けーはち

バッハマン先生の教室のけーはちのレビュー・感想・評価

バッハマン先生の教室(2021年製作の映画)
3.5
ドイツの小学校の担任教師バッハマン先生の授業光景。ドイツでは小学4年に相当する時点で進路がざっくりエリート・実学・職人みたいな感じで分かれる。重要かつ多感な時期、しかもトルコやブルガリアの移民も沢山いて年齢も文化も言語も宗教も多様に異なる教室、どう子供たちに教えて行くか211分の長尺で迫る。長い……とはいえほぼ教室を撮るドキュメンタリーだし、倍速でもまあいけるか🤔

冒頭数分の仮眠(瞑想?)タイムに始まる集中力を切らせないような工夫。移民の子で言葉も覚束ない生徒には、音楽に合わせて歌の形で物語る。聴きたくない子は外に出ていく。自由。でも議論のルールはきちんと徹底する。無秩序ではない。気のおけない関係になりながらも、多様性の受容を自然と染み込ませる。
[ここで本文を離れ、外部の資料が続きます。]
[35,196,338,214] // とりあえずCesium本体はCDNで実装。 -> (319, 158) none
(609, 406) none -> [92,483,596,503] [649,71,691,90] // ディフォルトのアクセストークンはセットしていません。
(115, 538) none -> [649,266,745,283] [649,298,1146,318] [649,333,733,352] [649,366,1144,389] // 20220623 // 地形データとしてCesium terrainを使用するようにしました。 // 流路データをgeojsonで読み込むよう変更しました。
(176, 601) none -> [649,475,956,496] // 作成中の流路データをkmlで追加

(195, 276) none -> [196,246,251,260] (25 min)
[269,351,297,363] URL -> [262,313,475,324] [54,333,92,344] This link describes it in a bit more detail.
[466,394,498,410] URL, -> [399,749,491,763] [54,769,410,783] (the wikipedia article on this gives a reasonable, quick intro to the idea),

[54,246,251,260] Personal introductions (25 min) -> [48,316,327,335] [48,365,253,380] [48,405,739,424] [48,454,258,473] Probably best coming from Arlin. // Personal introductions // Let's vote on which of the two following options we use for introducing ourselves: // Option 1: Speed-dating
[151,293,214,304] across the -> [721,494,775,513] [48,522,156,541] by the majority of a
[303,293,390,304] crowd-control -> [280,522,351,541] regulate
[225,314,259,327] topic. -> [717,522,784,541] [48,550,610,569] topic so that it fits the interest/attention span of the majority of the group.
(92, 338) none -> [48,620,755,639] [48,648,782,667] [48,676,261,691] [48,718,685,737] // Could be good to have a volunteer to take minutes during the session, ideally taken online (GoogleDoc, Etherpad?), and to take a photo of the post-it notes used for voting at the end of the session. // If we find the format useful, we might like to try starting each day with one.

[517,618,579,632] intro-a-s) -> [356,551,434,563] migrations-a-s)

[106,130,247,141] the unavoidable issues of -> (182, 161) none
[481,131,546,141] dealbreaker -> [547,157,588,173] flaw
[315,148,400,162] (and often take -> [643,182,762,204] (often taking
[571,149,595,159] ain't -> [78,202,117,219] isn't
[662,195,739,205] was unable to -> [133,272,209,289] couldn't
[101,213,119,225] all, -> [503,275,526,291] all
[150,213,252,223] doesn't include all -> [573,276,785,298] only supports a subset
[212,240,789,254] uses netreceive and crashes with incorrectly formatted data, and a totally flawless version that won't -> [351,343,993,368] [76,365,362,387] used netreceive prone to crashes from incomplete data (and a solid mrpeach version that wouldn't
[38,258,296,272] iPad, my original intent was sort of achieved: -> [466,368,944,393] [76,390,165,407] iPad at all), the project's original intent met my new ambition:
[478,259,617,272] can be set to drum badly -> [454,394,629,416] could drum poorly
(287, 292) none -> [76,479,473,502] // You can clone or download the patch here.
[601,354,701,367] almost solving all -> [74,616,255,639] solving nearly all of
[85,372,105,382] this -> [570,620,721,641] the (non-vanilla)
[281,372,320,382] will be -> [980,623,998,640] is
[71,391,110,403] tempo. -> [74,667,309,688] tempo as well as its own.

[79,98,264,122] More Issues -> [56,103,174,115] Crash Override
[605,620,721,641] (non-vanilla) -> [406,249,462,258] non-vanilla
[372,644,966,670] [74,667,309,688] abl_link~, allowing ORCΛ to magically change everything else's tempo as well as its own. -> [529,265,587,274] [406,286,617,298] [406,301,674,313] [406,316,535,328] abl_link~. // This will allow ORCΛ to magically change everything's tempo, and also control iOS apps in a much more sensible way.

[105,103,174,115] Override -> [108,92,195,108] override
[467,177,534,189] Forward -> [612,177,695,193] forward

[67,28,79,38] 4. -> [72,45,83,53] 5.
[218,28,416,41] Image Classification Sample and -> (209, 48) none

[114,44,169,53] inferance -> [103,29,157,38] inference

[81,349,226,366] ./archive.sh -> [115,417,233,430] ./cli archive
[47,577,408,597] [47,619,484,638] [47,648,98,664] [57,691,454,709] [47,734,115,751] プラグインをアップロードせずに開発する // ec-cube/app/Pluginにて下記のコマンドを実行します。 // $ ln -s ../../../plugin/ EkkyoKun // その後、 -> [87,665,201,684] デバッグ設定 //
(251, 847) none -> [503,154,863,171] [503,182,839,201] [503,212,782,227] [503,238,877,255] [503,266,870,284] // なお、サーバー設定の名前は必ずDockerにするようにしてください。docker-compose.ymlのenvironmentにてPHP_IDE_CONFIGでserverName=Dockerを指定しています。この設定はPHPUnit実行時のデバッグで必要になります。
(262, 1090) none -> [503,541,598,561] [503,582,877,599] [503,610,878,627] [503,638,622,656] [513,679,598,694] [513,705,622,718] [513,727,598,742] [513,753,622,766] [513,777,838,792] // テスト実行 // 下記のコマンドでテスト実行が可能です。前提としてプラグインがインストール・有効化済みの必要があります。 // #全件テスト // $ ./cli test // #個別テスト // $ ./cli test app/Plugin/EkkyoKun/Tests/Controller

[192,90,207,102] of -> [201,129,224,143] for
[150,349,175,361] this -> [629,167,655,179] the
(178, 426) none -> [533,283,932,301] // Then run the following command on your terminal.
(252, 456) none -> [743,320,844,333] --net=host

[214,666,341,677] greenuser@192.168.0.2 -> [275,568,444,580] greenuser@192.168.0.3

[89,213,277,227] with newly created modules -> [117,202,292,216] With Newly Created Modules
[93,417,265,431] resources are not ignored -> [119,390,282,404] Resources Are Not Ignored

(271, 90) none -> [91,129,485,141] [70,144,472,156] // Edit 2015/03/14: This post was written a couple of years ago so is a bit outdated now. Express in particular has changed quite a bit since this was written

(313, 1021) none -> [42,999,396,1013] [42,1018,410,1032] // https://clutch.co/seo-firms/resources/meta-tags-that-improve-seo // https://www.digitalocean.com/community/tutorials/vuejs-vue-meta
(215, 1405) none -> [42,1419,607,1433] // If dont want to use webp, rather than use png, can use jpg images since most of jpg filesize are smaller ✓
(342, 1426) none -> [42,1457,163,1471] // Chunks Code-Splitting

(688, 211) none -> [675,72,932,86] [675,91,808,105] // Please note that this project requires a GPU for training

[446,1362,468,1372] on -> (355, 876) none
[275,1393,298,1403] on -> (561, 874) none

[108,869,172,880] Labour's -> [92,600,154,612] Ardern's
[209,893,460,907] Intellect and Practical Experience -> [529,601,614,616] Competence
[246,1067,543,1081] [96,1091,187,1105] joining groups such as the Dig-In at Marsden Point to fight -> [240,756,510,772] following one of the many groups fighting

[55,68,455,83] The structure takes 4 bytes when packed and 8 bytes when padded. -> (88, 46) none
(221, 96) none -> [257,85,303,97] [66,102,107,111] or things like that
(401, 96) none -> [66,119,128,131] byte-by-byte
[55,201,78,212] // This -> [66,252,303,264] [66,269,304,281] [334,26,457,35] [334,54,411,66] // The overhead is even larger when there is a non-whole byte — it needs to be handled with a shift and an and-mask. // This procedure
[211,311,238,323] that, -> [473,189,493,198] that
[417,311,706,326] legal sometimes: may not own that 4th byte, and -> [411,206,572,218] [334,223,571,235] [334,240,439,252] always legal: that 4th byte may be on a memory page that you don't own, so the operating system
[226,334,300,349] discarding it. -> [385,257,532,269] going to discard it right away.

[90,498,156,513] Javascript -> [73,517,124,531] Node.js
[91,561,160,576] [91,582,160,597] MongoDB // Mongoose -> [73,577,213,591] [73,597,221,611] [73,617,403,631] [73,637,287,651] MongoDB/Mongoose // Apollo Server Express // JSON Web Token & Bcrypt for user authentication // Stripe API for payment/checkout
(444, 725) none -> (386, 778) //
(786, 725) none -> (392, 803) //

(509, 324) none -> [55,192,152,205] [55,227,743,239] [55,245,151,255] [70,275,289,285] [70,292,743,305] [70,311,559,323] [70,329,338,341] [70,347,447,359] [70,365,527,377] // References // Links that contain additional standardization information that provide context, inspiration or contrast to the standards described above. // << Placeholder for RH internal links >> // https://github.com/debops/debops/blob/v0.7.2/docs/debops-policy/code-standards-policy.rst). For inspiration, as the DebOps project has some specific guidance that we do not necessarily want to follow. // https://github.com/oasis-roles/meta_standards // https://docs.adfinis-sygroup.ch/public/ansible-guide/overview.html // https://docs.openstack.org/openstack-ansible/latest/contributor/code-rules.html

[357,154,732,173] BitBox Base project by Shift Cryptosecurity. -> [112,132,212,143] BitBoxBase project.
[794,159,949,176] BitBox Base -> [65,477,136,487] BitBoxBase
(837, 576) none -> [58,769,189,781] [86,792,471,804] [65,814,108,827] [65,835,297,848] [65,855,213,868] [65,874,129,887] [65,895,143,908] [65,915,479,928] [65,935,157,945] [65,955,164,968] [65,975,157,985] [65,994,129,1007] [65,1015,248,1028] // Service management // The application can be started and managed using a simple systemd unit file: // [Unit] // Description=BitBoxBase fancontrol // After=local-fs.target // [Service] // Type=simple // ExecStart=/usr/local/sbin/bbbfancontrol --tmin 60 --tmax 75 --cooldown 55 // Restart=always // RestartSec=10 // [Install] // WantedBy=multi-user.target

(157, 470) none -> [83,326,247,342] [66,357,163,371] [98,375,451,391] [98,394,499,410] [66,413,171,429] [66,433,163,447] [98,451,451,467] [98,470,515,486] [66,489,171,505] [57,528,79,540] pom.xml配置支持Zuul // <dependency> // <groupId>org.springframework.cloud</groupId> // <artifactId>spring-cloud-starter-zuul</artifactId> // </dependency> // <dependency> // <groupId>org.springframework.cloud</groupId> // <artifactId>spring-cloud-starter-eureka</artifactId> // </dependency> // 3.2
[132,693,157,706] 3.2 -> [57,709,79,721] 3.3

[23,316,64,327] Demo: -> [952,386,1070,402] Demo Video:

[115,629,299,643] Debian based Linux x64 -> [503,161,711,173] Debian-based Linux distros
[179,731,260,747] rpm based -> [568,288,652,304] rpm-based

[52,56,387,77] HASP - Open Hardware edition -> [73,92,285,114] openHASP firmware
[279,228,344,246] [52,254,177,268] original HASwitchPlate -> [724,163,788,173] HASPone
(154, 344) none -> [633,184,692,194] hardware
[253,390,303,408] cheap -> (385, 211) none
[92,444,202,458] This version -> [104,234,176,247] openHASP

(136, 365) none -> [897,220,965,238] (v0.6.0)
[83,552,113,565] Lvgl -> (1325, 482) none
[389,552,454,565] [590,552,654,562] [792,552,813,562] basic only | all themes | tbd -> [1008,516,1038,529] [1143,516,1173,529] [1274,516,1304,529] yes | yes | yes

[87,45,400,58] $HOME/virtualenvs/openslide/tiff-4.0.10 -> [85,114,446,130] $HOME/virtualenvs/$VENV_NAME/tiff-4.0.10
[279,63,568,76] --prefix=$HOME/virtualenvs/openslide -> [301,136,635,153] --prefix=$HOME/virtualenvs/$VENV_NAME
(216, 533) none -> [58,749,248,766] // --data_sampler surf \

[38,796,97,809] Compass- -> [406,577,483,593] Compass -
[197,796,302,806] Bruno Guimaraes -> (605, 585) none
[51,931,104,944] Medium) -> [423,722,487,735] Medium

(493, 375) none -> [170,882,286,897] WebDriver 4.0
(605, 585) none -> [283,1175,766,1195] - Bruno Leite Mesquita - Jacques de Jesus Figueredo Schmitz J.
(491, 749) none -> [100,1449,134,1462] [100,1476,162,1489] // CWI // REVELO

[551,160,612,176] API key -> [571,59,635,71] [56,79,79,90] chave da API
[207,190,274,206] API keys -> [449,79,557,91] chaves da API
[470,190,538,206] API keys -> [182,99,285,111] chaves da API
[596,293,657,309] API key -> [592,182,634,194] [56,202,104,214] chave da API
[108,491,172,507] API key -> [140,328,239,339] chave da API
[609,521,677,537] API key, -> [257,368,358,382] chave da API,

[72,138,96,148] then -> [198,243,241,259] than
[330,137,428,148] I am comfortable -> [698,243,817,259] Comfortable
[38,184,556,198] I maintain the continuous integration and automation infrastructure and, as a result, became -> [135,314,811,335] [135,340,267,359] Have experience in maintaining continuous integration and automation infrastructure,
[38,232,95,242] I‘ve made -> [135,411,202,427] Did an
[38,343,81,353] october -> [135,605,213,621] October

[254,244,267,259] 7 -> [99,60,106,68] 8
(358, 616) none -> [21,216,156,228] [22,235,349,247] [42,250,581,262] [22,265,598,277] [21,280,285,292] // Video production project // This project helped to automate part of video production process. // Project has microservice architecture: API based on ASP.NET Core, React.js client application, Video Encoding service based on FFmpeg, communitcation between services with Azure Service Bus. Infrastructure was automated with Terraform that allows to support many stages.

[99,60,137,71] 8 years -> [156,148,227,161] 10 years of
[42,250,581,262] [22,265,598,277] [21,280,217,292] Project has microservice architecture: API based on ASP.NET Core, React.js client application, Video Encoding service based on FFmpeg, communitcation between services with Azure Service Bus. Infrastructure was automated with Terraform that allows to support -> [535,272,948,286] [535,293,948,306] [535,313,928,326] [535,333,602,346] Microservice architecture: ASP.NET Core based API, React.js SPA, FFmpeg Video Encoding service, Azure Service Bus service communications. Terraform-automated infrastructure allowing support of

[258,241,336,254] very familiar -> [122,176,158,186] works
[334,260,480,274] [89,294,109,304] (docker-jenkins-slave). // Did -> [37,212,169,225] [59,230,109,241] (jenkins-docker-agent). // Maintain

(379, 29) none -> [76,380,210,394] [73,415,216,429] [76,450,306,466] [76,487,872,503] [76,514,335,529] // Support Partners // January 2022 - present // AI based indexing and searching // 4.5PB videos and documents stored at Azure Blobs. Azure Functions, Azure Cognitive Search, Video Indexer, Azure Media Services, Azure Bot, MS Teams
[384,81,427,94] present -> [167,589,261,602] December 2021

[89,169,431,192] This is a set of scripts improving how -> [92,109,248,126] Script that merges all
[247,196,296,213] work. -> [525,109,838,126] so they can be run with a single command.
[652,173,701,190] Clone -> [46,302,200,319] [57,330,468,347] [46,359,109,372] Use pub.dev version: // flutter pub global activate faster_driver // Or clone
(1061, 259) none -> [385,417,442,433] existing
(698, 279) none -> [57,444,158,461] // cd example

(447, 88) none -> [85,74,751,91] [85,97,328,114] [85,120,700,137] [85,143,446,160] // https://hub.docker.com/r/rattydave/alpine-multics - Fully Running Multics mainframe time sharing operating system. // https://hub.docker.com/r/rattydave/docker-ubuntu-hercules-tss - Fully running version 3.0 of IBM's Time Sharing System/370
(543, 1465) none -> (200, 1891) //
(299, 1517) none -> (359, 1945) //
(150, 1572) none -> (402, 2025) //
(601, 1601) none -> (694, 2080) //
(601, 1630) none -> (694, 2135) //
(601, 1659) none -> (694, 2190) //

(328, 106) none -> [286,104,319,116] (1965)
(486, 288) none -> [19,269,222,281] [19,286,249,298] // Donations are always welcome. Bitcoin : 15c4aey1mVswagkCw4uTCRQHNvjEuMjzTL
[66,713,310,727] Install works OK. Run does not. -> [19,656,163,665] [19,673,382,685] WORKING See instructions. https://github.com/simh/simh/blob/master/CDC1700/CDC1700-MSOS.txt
同性愛なんて気持ち悪いという生徒に対して「それは本当に君の感想か」と問いかけるシーン。その価値観は常にどこから来たものなのかは問い直す必要がある。

もっとも印象的なシーンは、とある生徒が創作した物語を「よく眠れそうだ」と称した生徒に対し、「侮辱か賞賛かな」みたいな返答をすると、「どこが侮辱?」と帰ってきたところ。母親の寝物語でよく眠れそうな物語は、良い物語だ。映画を見ている観客が、「よく眠れそう」とか言ったら、まず侮辱だと思いがちだが、そうはならないこともある可能性に思いを馳せる。それが多様性ってものなのだ。